* [Your assignment]: An exact transcript is needed of the material below, beginning at the line that contains "85 | libelle_region: Bretagne" and continuing through its last line; nothing else should appear.

┌──

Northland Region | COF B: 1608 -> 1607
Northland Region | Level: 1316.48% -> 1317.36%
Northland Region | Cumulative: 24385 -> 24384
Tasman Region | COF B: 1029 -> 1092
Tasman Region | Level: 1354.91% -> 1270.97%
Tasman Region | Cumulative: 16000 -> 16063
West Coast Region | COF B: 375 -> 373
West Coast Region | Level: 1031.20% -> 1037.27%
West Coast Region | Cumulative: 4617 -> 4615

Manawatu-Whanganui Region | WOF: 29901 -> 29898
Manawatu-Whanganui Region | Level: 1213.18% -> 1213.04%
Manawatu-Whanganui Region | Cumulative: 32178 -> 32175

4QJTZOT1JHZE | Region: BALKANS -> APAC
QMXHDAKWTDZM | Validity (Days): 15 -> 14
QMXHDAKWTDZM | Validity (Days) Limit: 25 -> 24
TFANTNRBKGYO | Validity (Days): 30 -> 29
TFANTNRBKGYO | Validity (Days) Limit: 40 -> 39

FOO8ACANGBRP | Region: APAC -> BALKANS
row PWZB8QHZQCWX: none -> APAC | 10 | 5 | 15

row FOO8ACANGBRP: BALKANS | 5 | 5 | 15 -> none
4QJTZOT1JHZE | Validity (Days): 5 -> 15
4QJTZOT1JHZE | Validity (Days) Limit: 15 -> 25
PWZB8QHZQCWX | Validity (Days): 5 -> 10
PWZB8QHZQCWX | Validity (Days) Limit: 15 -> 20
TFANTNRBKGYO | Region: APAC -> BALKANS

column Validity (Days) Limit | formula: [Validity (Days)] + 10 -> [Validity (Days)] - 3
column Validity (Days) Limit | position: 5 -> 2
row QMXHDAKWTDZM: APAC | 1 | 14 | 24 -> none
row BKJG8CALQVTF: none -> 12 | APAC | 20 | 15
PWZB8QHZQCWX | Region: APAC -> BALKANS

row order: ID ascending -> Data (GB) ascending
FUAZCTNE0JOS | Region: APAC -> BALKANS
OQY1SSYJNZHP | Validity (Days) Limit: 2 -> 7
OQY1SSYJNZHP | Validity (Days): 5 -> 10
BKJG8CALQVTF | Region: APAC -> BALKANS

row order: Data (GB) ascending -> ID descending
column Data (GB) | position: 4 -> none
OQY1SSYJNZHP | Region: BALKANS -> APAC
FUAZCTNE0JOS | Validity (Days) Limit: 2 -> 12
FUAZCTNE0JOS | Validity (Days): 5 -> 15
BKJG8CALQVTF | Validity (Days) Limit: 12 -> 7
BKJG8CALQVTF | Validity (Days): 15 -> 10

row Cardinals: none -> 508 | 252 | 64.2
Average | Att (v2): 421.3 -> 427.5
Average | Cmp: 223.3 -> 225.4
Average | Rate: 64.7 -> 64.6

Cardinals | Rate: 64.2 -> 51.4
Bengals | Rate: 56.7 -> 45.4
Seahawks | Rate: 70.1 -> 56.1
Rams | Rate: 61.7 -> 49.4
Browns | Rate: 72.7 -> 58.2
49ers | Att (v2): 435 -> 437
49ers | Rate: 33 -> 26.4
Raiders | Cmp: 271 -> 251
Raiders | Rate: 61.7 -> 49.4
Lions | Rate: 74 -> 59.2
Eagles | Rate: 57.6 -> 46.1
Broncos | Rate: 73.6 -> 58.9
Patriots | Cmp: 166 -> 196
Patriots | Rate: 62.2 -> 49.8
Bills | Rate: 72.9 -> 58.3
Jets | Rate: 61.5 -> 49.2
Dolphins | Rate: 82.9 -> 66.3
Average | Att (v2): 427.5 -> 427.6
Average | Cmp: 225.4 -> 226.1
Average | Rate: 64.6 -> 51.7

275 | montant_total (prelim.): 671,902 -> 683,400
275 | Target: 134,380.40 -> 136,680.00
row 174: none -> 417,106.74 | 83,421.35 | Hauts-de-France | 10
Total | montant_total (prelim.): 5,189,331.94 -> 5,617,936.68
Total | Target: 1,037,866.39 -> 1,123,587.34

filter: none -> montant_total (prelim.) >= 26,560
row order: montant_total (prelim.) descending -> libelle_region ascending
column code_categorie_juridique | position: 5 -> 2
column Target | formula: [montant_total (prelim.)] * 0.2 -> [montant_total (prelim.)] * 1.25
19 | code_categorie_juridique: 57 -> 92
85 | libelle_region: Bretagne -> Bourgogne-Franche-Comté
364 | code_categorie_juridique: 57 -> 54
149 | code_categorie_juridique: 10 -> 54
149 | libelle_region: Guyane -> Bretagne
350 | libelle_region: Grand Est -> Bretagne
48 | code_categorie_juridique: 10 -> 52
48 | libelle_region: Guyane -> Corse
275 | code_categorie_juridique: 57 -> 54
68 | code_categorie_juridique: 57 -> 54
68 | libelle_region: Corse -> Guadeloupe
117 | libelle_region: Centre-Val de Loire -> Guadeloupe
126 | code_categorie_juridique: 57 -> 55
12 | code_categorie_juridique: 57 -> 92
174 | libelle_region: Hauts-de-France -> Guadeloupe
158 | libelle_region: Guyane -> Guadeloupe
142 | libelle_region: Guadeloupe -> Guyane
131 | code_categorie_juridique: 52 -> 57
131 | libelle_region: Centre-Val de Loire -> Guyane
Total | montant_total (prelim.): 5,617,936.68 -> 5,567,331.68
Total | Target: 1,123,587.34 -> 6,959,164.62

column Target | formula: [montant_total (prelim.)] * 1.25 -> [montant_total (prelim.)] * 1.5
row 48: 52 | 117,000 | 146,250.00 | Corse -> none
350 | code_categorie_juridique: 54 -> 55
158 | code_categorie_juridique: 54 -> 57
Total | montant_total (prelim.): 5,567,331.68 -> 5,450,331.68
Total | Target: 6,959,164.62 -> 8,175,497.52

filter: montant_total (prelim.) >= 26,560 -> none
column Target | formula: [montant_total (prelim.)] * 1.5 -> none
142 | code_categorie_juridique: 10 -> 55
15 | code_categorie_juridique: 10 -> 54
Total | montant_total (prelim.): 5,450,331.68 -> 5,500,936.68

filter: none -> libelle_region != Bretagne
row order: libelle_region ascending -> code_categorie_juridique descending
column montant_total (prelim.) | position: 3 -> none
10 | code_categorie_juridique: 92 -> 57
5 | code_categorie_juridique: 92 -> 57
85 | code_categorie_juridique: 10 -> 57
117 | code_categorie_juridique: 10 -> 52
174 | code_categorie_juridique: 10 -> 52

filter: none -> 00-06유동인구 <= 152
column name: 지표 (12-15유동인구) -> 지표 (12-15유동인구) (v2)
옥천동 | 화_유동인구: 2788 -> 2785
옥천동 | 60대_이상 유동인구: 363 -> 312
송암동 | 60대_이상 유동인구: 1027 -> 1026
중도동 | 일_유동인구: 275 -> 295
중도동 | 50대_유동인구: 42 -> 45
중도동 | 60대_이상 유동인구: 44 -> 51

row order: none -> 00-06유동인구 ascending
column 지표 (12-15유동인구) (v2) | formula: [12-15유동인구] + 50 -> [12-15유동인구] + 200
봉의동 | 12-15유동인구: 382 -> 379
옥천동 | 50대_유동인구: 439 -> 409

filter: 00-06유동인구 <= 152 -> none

└──

* [Solution for this exercise]:
85 | libelle_region: Bretagne -> Bourgogne-Franche-Comté
364 | code_categorie_juridique: 57 -> 54
149 | code_categorie_juridique: 10 -> 54
149 | libelle_region: Guyane -> Bretagne
350 | libelle_region: Grand Est -> Bretagne
48 | code_categorie_juridique: 10 -> 52
48 | libelle_region: Guyane -> Corse
275 | code_categorie_juridique: 57 -> 54
68 | code_categorie_juridique: 57 -> 54
68 | libelle_region: Corse -> Guadeloupe
117 | libelle_region: Centre-Val de Loire -> Guadeloupe
126 | code_categorie_juridique: 57 -> 55
12 | code_categorie_juridique: 57 -> 92
174 | libelle_region: Hauts-de-France -> Guadeloupe
158 | libelle_region: Guyane -> Guadeloupe
142 | libelle_region: Guadeloupe -> Guyane
131 | code_categorie_juridique: 52 -> 57
131 | libelle_region: Centre-Val de Loire -> Guyane
Total | montant_total (prelim.): 5,617,936.68 -> 5,567,331.68
Total | Target: 1,123,587.34 -> 6,959,164.62

column Target | formula: [montant_total (prelim.)] * 1.25 -> [montant_total (prelim.)] * 1.5
row 48: 52 | 117,000 | 146,250.00 | Corse -> none
350 | code_categorie_juridique: 54 -> 55
158 | code_categorie_juridique: 54 -> 57
Total | montant_total (prelim.): 5,567,331.68 -> 5,450,331.68
Total | Target: 6,959,164.62 -> 8,175,497.52

filter: montant_total (prelim.) >= 26,560 -> none
column Target | formula: [montant_total (prelim.)] * 1.5 -> none
142 | code_categorie_juridique: 10 -> 55
15 | code_categorie_juridique: 10 -> 54
Total | montant_total (prelim.): 5,450,331.68 -> 5,500,936.68

filter: none -> libelle_region != Bretagne
row order: libelle_region ascending -> code_categorie_juridique descending
column montant_total (prelim.) | position: 3 -> none
10 | code_categorie_juridique: 92 -> 57
5 | code_categorie_juridique: 92 -> 57
85 | code_categorie_juridique: 10 -> 57
117 | code_categorie_juridique: 10 -> 52
174 | code_categorie_juridique: 10 -> 52

filter: none -> 00-06유동인구 <= 152
column name: 지표 (12-15유동인구) -> 지표 (12-15유동인구) (v2)
옥천동 | 화_유동인구: 2788 -> 2785
옥천동 | 60대_이상 유동인구: 363 -> 312
송암동 | 60대_이상 유동인구: 1027 -> 1026
중도동 | 일_유동인구: 275 -> 295
중도동 | 50대_유동인구: 42 -> 45
중도동 | 60대_이상 유동인구: 44 -> 51

row order: none -> 00-06유동인구 ascending
column 지표 (12-15유동인구) (v2) | formula: [12-15유동인구] + 50 -> [12-15유동인구] + 200
봉의동 | 12-15유동인구: 382 -> 379
옥천동 | 50대_유동인구: 439 -> 409

filter: 00-06유동인구 <= 152 -> none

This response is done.